Это противопоставление служит как бы российской проекцией Августиновой оппозиции «Град земной — Град небесный», которая, в свою очередь, становится одной из структурообразующих в «Человеке» — московской поэме, противостоящей петербургскому «Cor Ardens». (Заметим, что водная символика Петербурга и огненная — Москвы, опираясь на историко-географическую фактичность, ее вновь развоплощает — как это произошло и с водно-огненой картиной Цусимского боя, — ассоциируя воду с Дионисом, хаосом, нисхождением, а огонь — с восхождением, преображением.) После революции и смерти жены В. К. Шварсалон в голодной Москве 1920 года Иванов с детьми находит пристанище в Бакинском университете, где читает лекции, занимается со студентами, защищает диссертацию о Дионисе.
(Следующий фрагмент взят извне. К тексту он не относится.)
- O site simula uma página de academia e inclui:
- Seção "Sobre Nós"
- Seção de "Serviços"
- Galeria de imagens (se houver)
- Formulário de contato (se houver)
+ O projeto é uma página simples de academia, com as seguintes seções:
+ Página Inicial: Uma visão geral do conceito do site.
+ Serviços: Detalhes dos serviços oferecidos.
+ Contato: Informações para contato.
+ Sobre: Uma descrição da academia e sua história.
И этот эпизод его жизненного странствия не может избегнуть погружения в стихию смысла: жизнь в Баку — это «встреча с оргиастическим Востоком» <28>, — сам Иванов подробно описывает в монографии «Дионис и прадионисийство», написанной в Баку, шиитский праздник шахсей-вахсей, свидетелем которого он был именно в период своего вынужденного «паломничества на Восток». Для него очевидны сохранившиеся здесь «пережитки древнего энтузиастического плача» со множеством элементов, «родственных Дионисовой религии», он подчеркивает «мощь единой оргиастической традиции» Востока, — непосредственный контакт с этой традицией, с «живым Дионисом» и становится прочитываемым нами глубинным смыслом вполне, казалось бы, случайного зигзага его судьбы.
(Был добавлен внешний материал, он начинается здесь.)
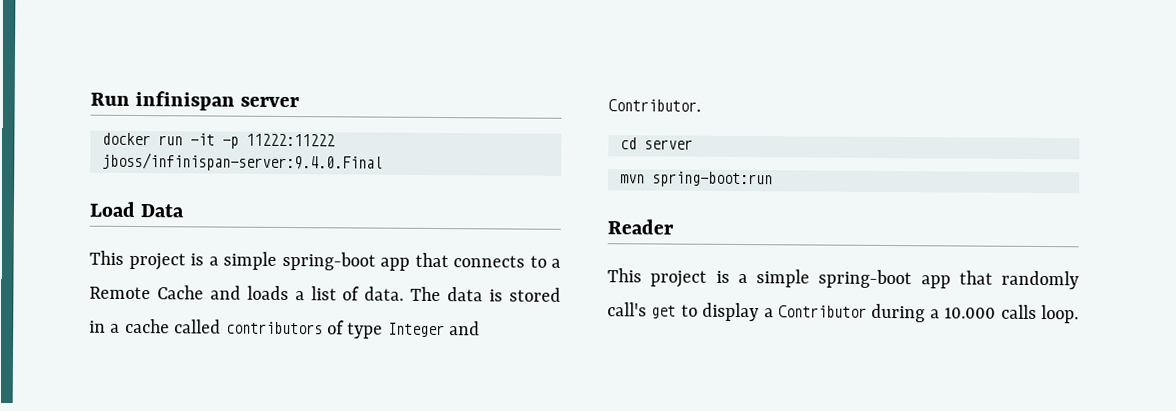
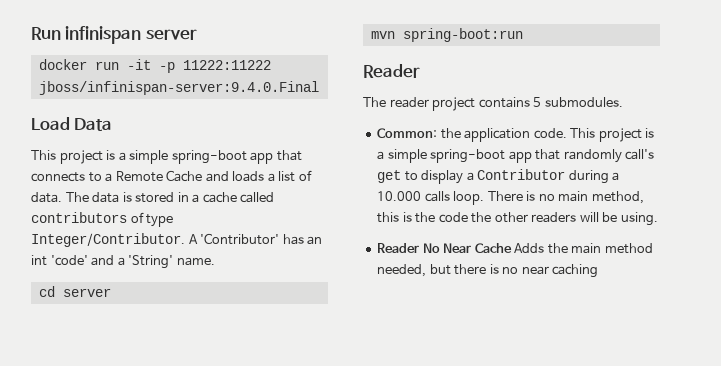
- The data is stored in a cache called contributors of type Integer and Contributor.
+ The data is stored in a cache called contributors of type Integer/Contributor. A 'Contributor' has an int 'code' and a 'String' name.
+ The reader project contains 5 submodules.
+ Common: the application code.
+ There is no main method, this is the code the other readers will be using.
+ Reader No Near Cache Adds the main method needed, but there is no near caching

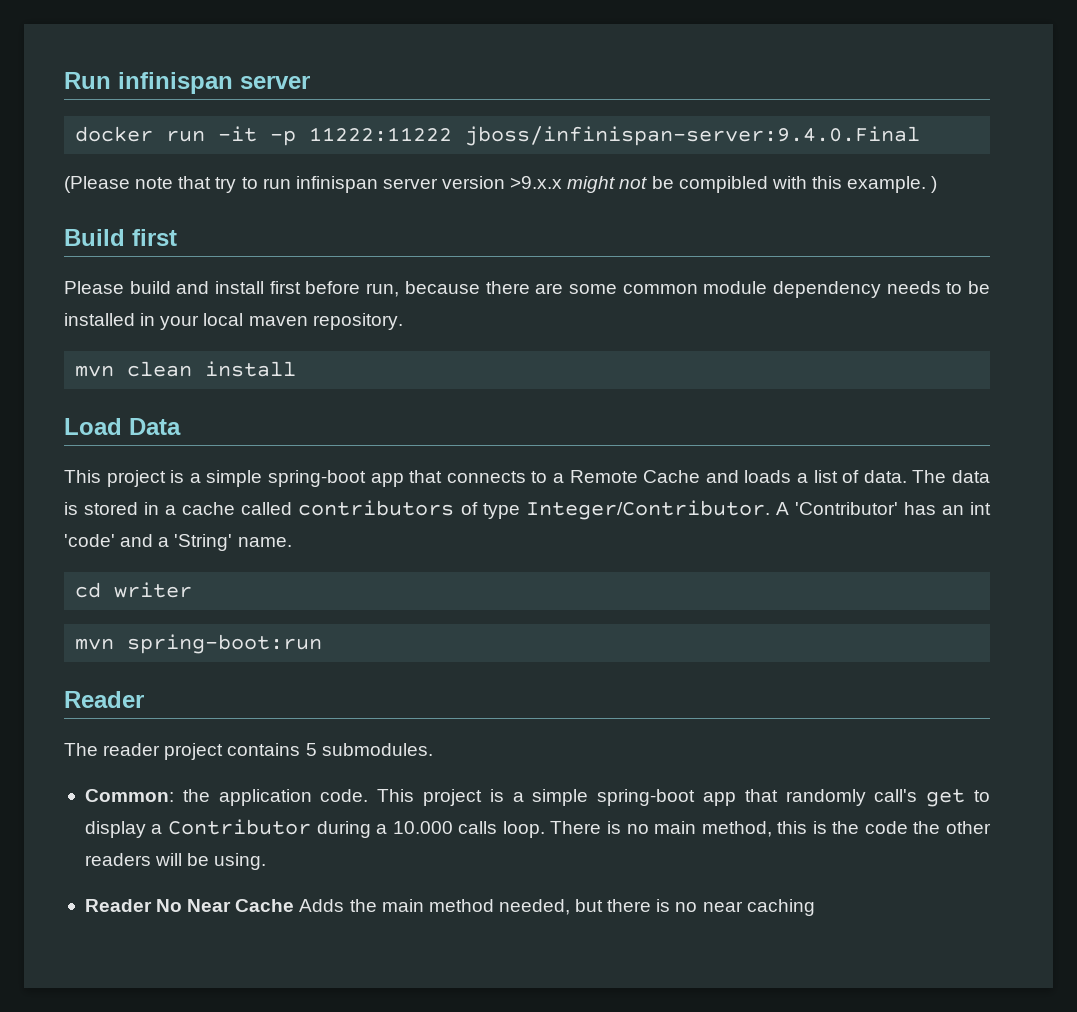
+ (Please note that try to run infinispan server version >9.x.x might not be compibled with this example. )
+ Build first
+ Please build and install first before run, because there are some common module dependency needs to be installed in your local maven repository.
+ mvn clean install
- cd server
+ cd writer

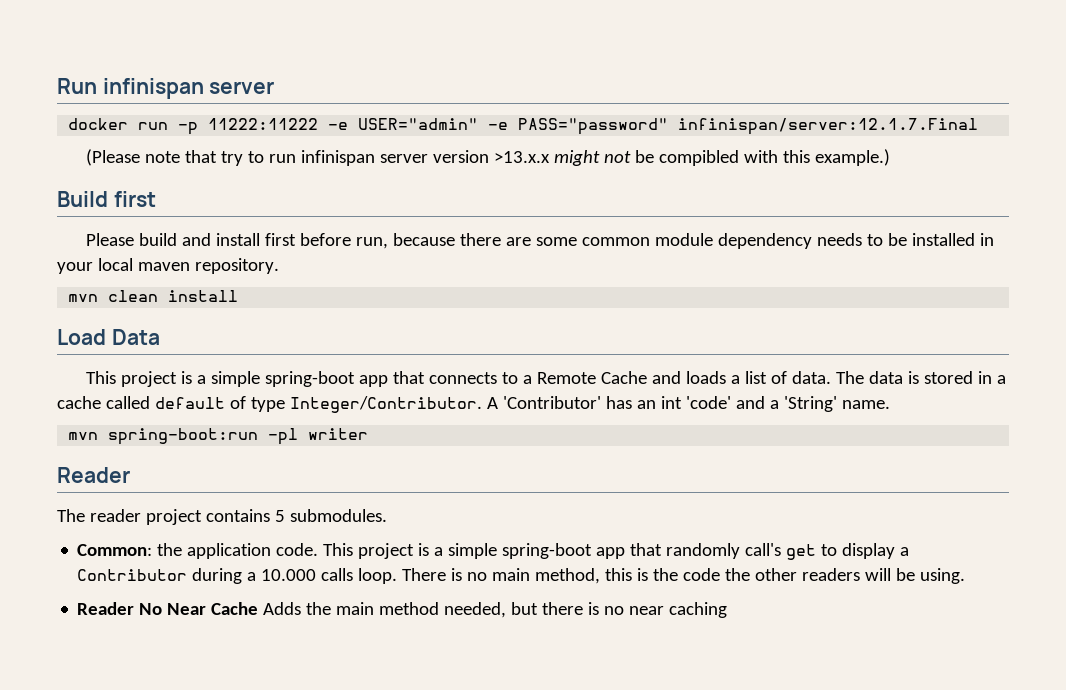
- docker run -it -p 11222:11222 jboss/infinispan-server:9.4.0.Final
+ docker run -p 11222:11222 -e USER="admin" -e PASS="password" infinispan/server:12.1.7.Final
- (Please note that try to run infinispan server version >9.x.x might not be compibled with this example. )
+ (Please note that try to run infinispan server version >13.x.x might not be compibled with this example.)
- The data is stored in a cache called contributors of type Integer/Contributor.
+ The data is stored in a cache called default of type Integer/Contributor.
- cd writer
- mvn spring-boot:run
+ mvn spring-boot:run -pl writer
Переезд в Рим в 1924 году также осмысливается Ивановым в терминах «двух градов» и вновь с обильным использованием символики огня и воды («Римские сонеты»). Вода теперь — в соответствии с той же тенденцией к преодолеваемой (мерцающей) амбивалентности — это вода римских фонтанов, знак вечности, aqua viva; Рим как бы синтезирует «огнистую славу» кремлевских куполов и влагу, теперь уже благодатную, оформленную, почти скульптурную, — стихию преображенную и примиренную, уже не невские пучины «влажного бога» — Диониса, но брызги на поросшем мхом демоне и проказливых «курносых чудищах» римских водометов. Этот синтез подчеркнут строками заключительного сонета, где «перемешиваются» слова, ассоциирующиеся с огнем и водой: «Пью... солнца свет... подобна морю слава / Огнистого небесного расплава...».